AGP Texture Download Problem Revealed
EconolineCrush writes "The latest high-end graphics cards are capable of rendering games at 1600x1200 in 32-bit color at jaw-dropping frame rates, but that might be all they're good for. For all their gaming prowess, all of these cards have horrific AGP download speeds that realize only 1/100th of their theoretical peak. This article lays it all out, testing video cards from ATI, Matrox, and NVIDIA, and clearly illustrates just how bad the problem is. While these cards have no problems rendering images to your screen, you're out of luck if you want to capture those images with any kind of reasonable frame rate via the AGP bus."
"However, no manufacturer has presently made this aspect of driver performance a priority." .. Will it justify the cost
Why should they, was anybody complaining till now. The well wont come to horse, the horse has to go to the well to drink water.
So unless a large number of people want it nobody wants to mess around with a perfectly working driver.
And it is not a piece of cake. Recording its own rendrings the software way would be a bitch, the best way would be to provide an access point on the bus itself, though it would play havoc with the board timings and noise issues.
In the end it will call come down to
My Aurora : http://www.youtube.com/watch?v=o91ZsGwJYyg
FB : https://www.facebook.com/TanveersPhotography
The article presents that once the images are rendered out to the display, they are simply discarded. Sure, for any sort of video capture or whatnot, that sucks. However, the article does not attempt to answer why video card manufacturers do this, or if there are any cards that do take advantage of the AGPx4 bandwidth. My guess is cost. If all AGP video cards provided video feedback into the bus, you're probably looking at a non-consumer level product. And you know what? All I do IS use my GeForce to play video games. If dumping the frames after they are rendered keep the cost of my card down, I'm probably happier for it. Quite simply: Does this matter for the average consumer?
If I'm reading this article right, they're claiming that it also hinders normal screen captures.
That would mean that software like VNC would have much higher performance, if the drivers were updated, the way these guys are demanding. (Wouldn't it?)
That'd be fantastic!
Education is the silver bullet.
There are actually some good reasons to be able to do this apart from just taking screenshots.
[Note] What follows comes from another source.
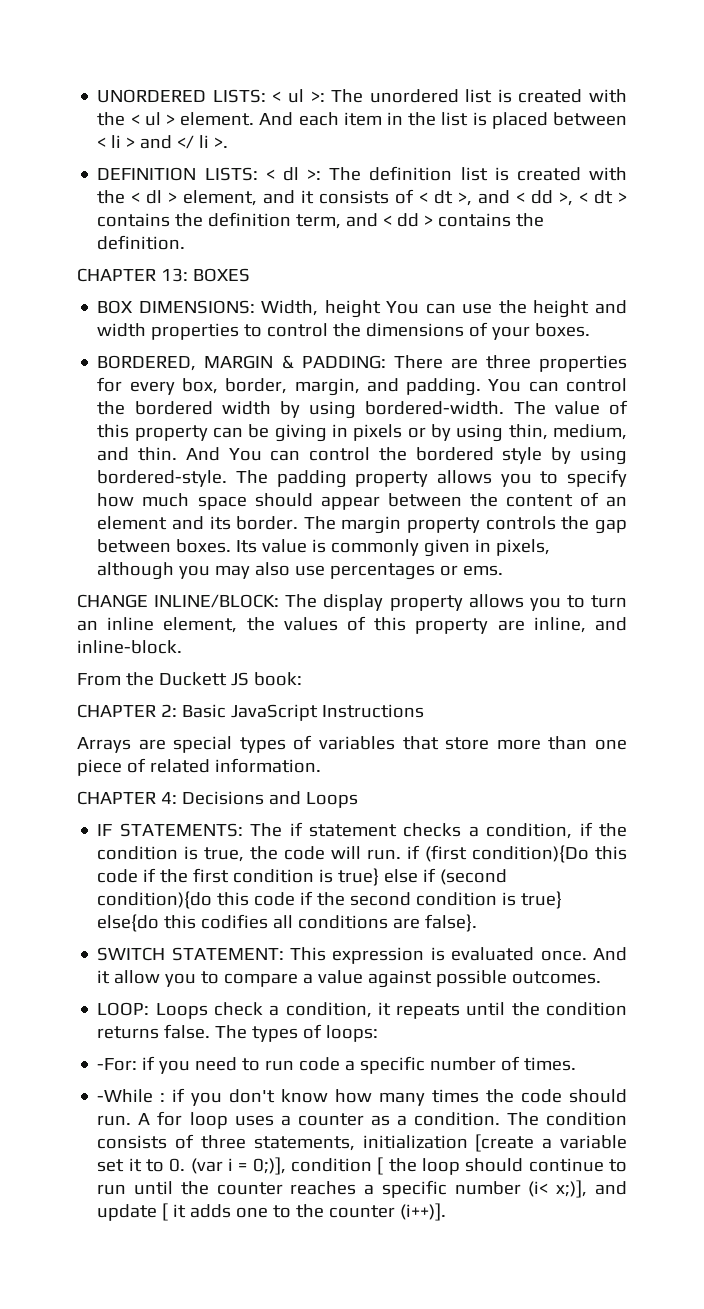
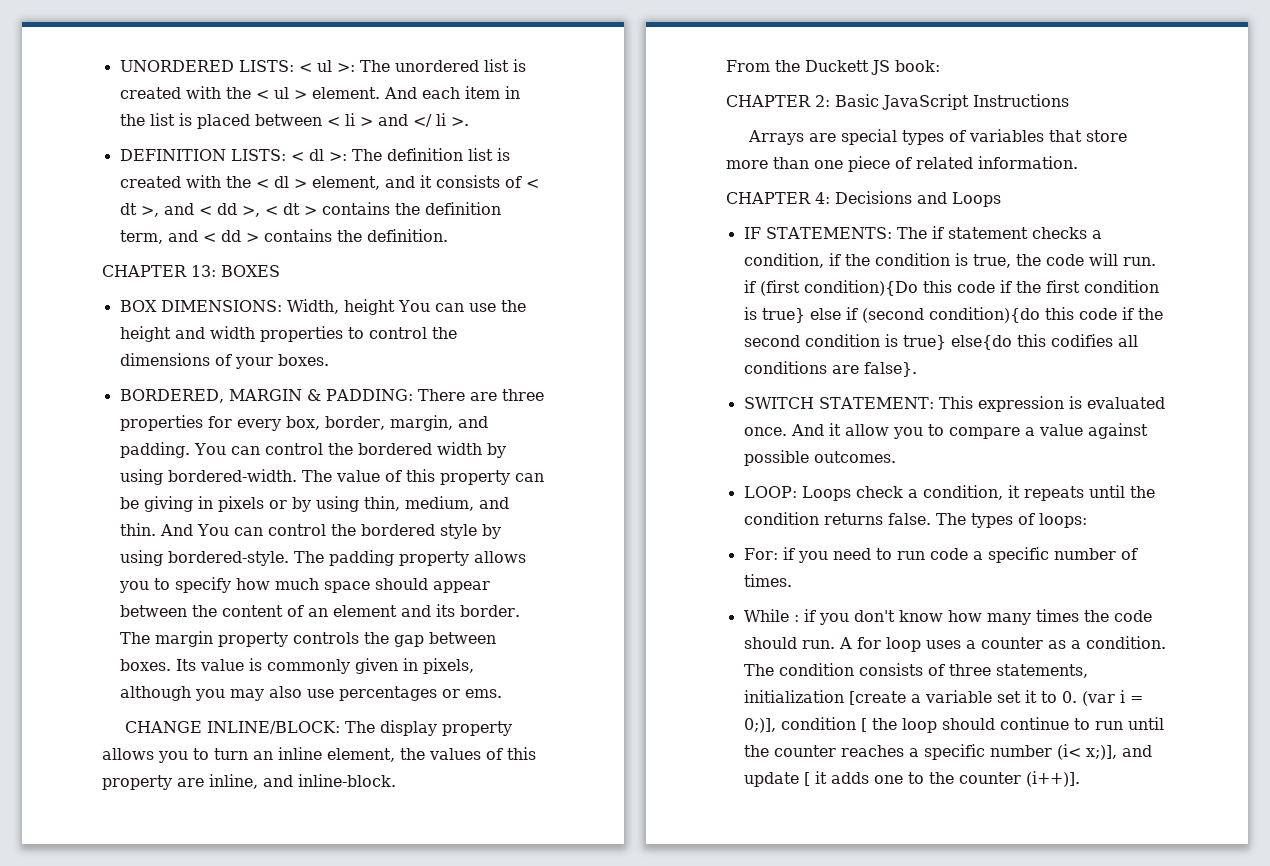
[97,1058,138,1071] -For: -> [743,548,778,560] For:
[97,1089,154,1103] -While -> [743,609,789,622] While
I did (sad but true) these tests over 4 years ago finishing grad school, and the results (read back speed is very bad) were much the same.
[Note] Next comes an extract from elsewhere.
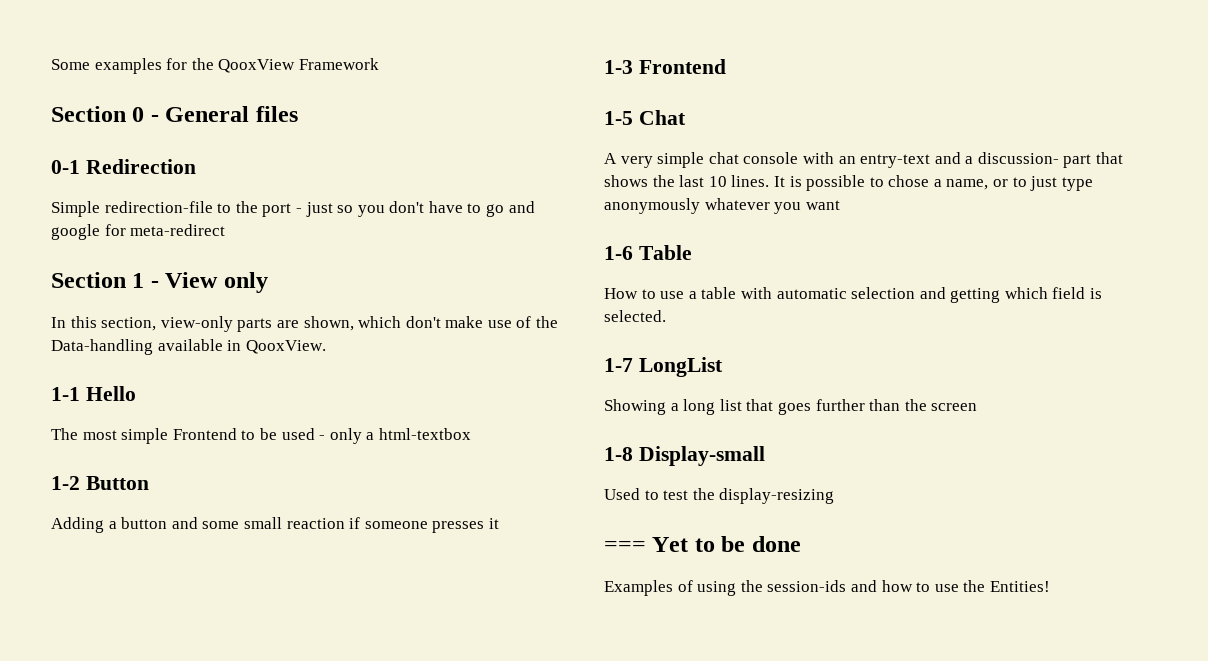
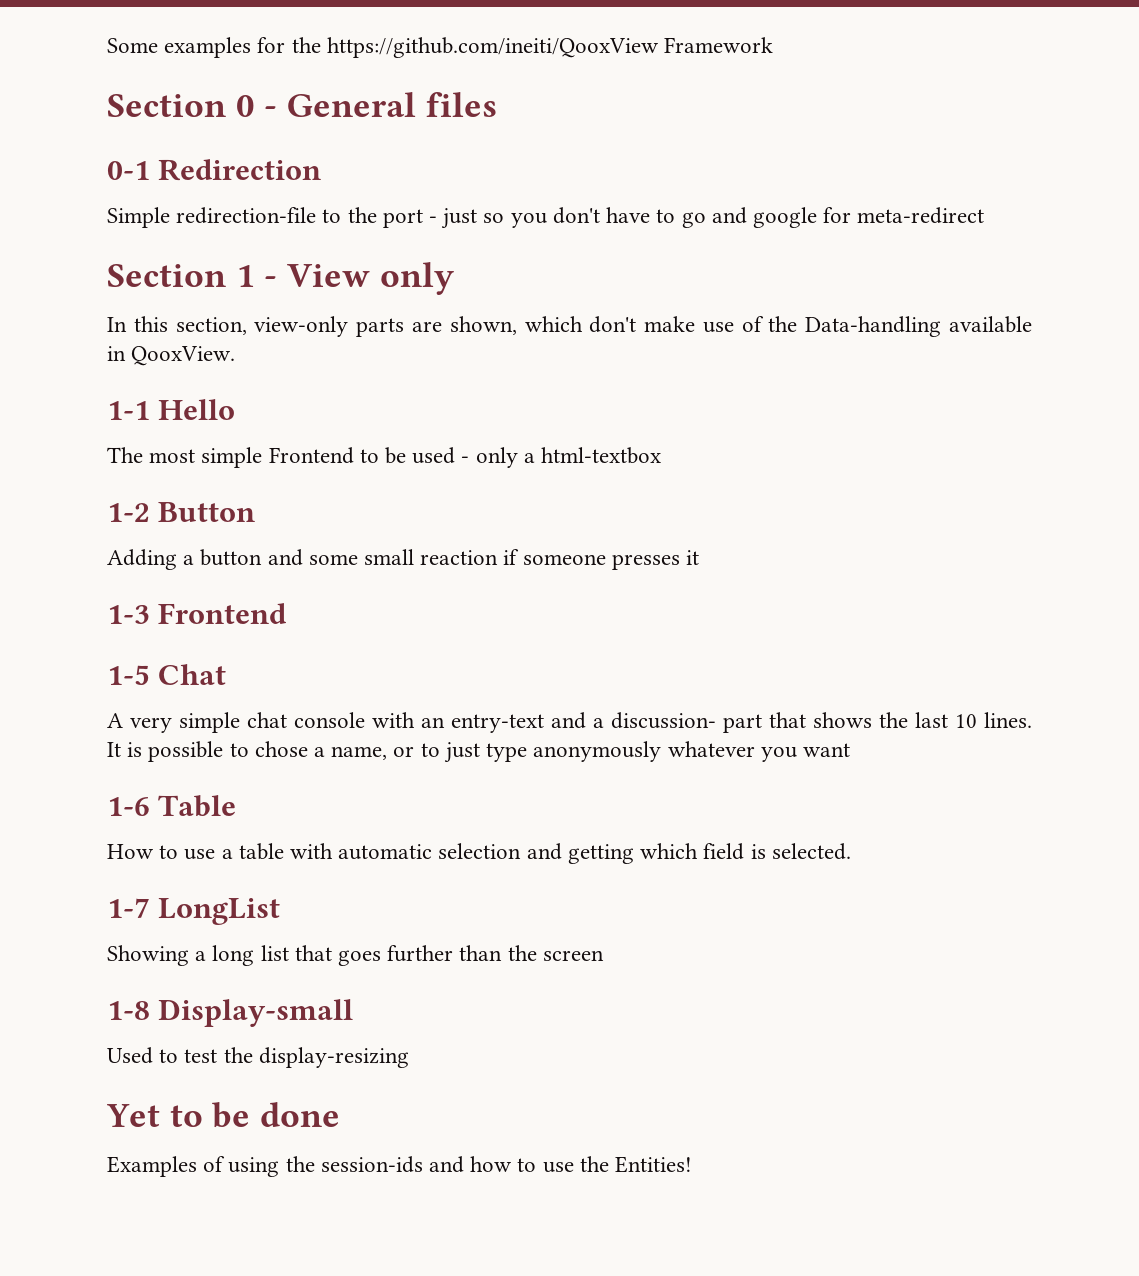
[218,59,296,73] QooxView -> [326,37,659,58] https://github.com/ineiti/QooxView
[604,541,646,552] === -> (409, 1057) none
Two reasons for wanting to grab the framebuffer (or parts of it) are for
a) texture imposters (realtime adaptive billboarding) and
b) split world/image-space occlusion culling.
With faster readback, both these techniques would probably be used more in "normal" software (ie games).
0.02
Tales from behind the Lagom Curtain
If you're doing multi-pass rendering, it might be extremely convenient to capture the results back to main memory. Especially if the board doesn't have enough texture memory to support all of your temporary buffers.
And boards are starting to ship with 128-bit IEEE floating point buffers.
Essentially, you're right - a human can't tell the difference beyond 24-bit on a given image. But if 100 images were composited together (very likely, to support something like RenderMan-style rendering in hardware), 24 bits is nowhere near enough - you'd get all sorts of accumulation error.
Education is the silver bullet.
I had to switch an application from a screaming PC to a chunky old SGI we now use for a stool because of this problem. We eventually found an expensive graphics card that could keep up. I think it was called Wildcat something or other. We were getting free Quatro 3's at the time which we really wanted to use, but they just had horrible memory read rates. The nVidia guy told us it was an unoptimized path, using software with no hardware support or something. Like maybe they were reading a pixel at a time or something.
...that I have ever read. Either that, or I am missing something here... The idea that graphics subsytems have 'bandwidth to burn' is kind of ironic, given that every graphics chip is ultimately held back in performance by the amount of bandwidth available to it - especially when using high quality options like anti-aliasing. The main focus of the article is actually a very niche segment... the idea of transeferring back rendered images over the AGP bus for TV / film / etc. is a joke... Rendering at high quality takes a huge amount of bandwidth (ie. textures and geometry)... as someone else pointed out, transferring back high-res images would take up over 200MB - that's a quarter of your AGP bandwidth! And without taking into account contention and timing issues in uploading/downloading that would mean that you simple couldn't realise the full potential of the bandwidth without a lot of other (expensive?) hardware... The simple fact is that for production uses, you would be *far* better off taking a stream of data from the DVI connector, and storing that for later use... Screen capture for business use is a reasonable point - however when does that require 3d rendering to be taking place? There should be no contention and no reason why the AGP bus couldn't be utilised fully - although would the graphics companies make enough out of this to justify the effort? As for internet streaming - how many people have access to bandwidth fast enough for high quality, full screen video streaming? Enough said...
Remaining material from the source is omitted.